O corredor se alongava desde a porta do quarto, passando pela cozinha. Espichou o pescoço para ver além da esquina. Não havia nenhuma alteração no pano preto de sua visão. Maldita noite de lua nova. Maldito sono leve que lhe traíra daquela forma. Por que o bendito ladrão não era mais cuidadoso? Que levasse o faqueiro de prata, presente de casamento, mas que o levasse sem fazer barulho.

Abriu os ouvidos tudo quanto pôde: nenhuma lastimável nota interrompia a uniformidade do silêncio. Somente lá fora, na rua, raros carros passavam. Maldita noite de terça feira.

Por fim criou coragem. Não haveria caranguejeiras gigantescas, nem ninjas furtivos, nem ladrão.
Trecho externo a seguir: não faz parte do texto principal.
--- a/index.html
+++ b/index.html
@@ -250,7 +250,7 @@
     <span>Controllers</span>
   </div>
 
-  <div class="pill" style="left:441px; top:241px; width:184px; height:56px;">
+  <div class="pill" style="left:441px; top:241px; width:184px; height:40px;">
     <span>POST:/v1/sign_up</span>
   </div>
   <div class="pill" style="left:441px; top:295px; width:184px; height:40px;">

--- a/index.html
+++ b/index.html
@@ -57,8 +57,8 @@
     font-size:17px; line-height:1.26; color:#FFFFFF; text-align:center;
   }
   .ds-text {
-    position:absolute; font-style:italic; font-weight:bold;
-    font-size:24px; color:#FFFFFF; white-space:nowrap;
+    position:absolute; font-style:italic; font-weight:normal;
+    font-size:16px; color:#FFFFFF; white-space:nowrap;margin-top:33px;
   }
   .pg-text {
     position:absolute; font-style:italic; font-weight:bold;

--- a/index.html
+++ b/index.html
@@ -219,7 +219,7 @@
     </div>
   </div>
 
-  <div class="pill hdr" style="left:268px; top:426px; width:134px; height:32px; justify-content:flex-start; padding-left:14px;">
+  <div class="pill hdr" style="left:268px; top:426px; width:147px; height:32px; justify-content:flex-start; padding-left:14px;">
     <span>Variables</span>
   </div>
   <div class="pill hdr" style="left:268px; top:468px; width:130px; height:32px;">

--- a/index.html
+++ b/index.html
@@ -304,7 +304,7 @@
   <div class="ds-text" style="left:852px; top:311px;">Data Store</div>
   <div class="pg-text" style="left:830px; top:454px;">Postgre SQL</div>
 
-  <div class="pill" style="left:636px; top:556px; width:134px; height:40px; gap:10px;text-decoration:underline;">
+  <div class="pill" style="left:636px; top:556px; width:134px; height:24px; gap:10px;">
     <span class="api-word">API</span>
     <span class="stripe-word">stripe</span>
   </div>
Acionou o interruptor e deixou que a luz o enxaguasse de seus medos: na cozinha irretocavelmente limpa não havia nenhum traço de movimento estranho. Nem presente nem passado.

Respirando mais leve, encostou-se à parede. Como era medroso. Pobre coitado! Não havia tarântulas nos cantos, nem executores encomendados, nem arrombadores desastrados.

Tratou de dissipar os medos restantes acendendo as luzes dos outros cômodos do apartamento. Todos vazios, arrumados, silenciosos. Nenhum livro fora de lugar na estante. Nenhuma gota de sangue em nenhum tapete. Nenhuma faca esquecida à vista. Nenhum vivente que justificasse que se sonho tivesse sido espantado.

Voltou à cozinha, encheu um copo com água do filtro e bebeu de um gole, ávido, vitorioso. “Meu Deus, como sou medroso”. Voltou ao quarto confiante, balançando a cabeça para si mesmo enquanto se recriminava.

Abriu a porta sorridente. “Querida, não era nada...”

Era o nada. Que estava na cama ao seu lado. Não havia ninguém ali tampouco. Sob a luz morta da lâmpada fluorescente as cortinas não esboçavam nenhum movimento. Metade da cama, intocada, lhe contava que algo realmente estava errado. Nele.